▶ [Brief]: Exactly the line with "tax: 6% = 327.58 -> 6% = 330.22" and the lines that follow it, through the closing line of the entries, should be restated, with nothing left out or added.

### Task data

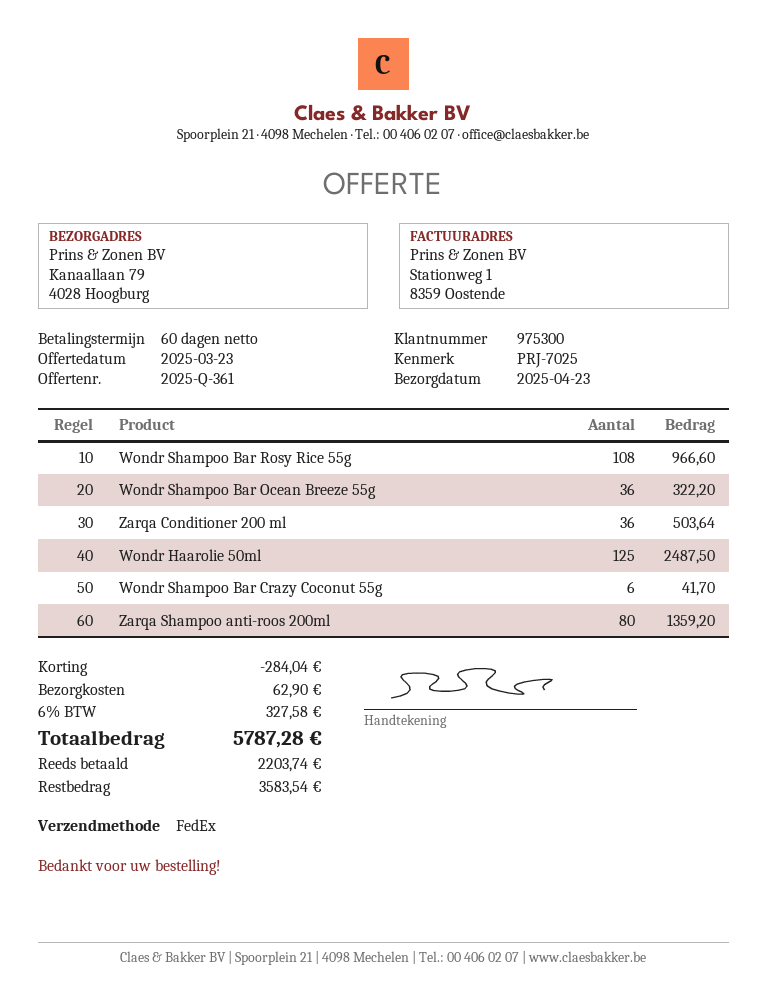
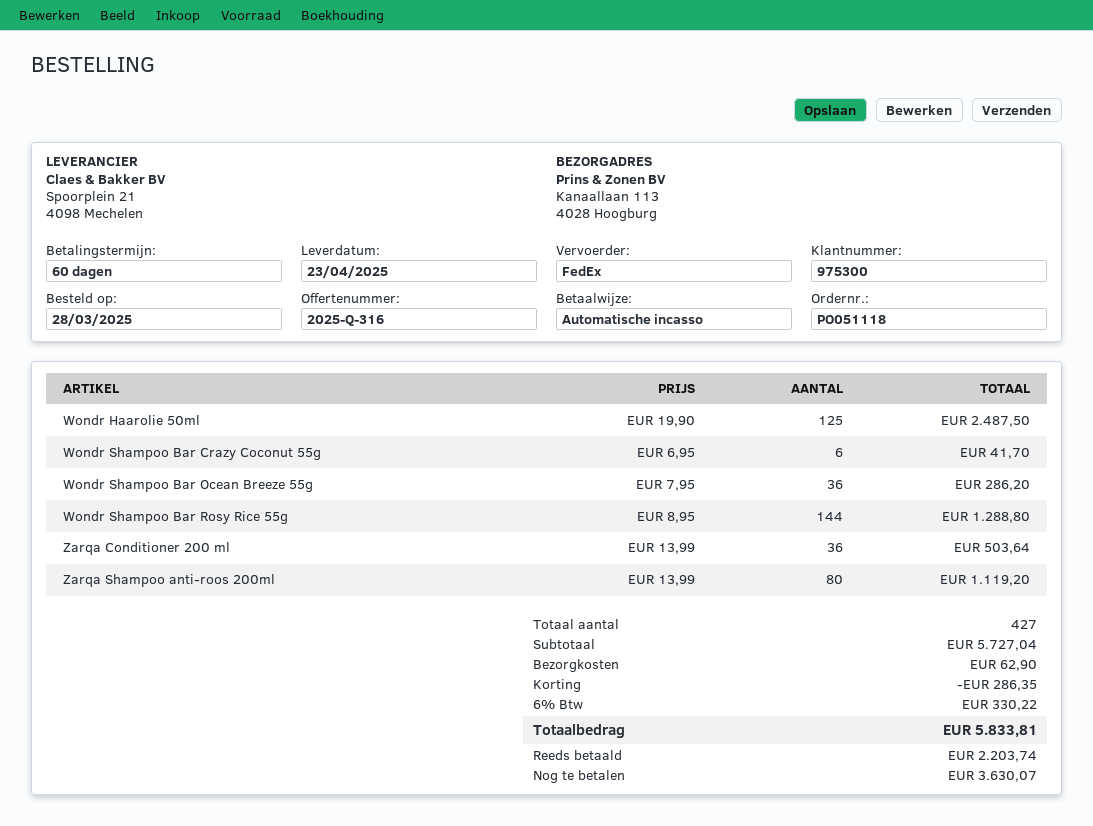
quote number: 2025-Q-361 -> 2025-Q-316
ship to: Kanaallaan 79, 4028 Hoogburg -> Kanaallaan 113, 4028 Hoogburg
Wondr Shampoo Bar Rosy Rice 55g: 108 for 966.60 -> 144 for 1288.80
Wondr Shampoo Bar Ocean Breeze 55g: 36 for 322.20 -> 36 for 286.20
Zarqa Shampoo anti-roos 200ml: 80 for 1359.20 -> 80 for 1119.20
discount: 284.04 -> 286.35
tax: 6% = 327.58 -> 6% = 330.22
total: 5787.28 -> 5833.81
balance: 3583.54 -> 3630.07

######

▶ [Answer space]:
tax: 6% = 327.58 -> 6% = 330.22
total: 5787.28 -> 5833.81
balance: 3583.54 -> 3630.07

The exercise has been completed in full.